GRNN implements the following procedure to select a highperforming configuration. Starting from a full set of possible configurations, GRNN first removes the configurations that use more registers than the SMs can provide. GRNN next applies the performance model to rank all the remaining configurations and selects the top K configurations, where K is a small positive integer specified by the user. GRNN finally compiles and runs each of these configurations, and uses the fastest configuration to serve real requests. The procedure effectively reduces the number of configurations to benchmark from tens of thousands to a small constant, usually less than 10. Given a model of hidden size 256, this translates to 4 orders of magnitude improvement of the cost. Thanks to the accurate performance model, when K is 1, the selected configuration achieves 96.7% of the optimal throughput. When *K* is 5, the 98.0% of optimal throughput is achieved.

## 8 Evaluation

In this section, we evaluate GRNN against state-of-the-art implementations on a wide spectrum of benchmark configurations and two real-world models.
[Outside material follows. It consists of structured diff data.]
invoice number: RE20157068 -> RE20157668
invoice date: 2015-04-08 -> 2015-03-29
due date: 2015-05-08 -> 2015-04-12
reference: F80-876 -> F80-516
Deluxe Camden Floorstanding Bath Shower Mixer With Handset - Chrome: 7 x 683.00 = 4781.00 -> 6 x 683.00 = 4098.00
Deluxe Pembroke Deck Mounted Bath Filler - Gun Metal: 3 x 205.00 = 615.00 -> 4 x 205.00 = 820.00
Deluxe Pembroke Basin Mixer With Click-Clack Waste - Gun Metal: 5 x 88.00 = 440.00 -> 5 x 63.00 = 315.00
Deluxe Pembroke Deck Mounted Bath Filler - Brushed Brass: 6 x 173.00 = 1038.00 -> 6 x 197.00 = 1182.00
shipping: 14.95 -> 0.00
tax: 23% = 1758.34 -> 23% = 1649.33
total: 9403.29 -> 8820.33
Our evaluation shows that GRNN outperforms the other implementations in terms of latency, scalability, and achieved throughput. The highlights of the results are as follows:

- GRNN always outperforms the state-of-the-art CPU implementation even if the model and batch sizes are both small, with a maximum latency reduction of 94%. GRNN scales up to 7.4X better than state-of-the-art GPU implementations while producing the lowest latency for most of the configurations. On average, GRNN improves resource utilization over all the other implementations.
- GRNN's performance model is highly accurate. Its Top-1 and Top-5 configuration performs only 1.03X and 1.02X worse than the optimal configuration found through exhaustive search.
- For end-to-end inference, GRNN achieves up to 14.6X speedup over state-of-the-art GPU implementations

for two real-world models with non-trivial architectures.

## 8.1 Experimental Setup

**Machine environment.** GPU runtimes are benchmarked on an Nvidia Titan V system with a Xeon E3-1286 v3 host processor paired with 32 GB of RAM and running Ubuntu 16.04. The Titan V has 80 SMs and a total of 5120 FP32 cores alongside 12 GB of HBM2 memory. The theoretical peak throughput of the Titan V is 13.67 TFLOPs. The DeepCPU configurations are from a dual socket E5-2650 v4 system, each socket having 12 cores at 2.2 GHz.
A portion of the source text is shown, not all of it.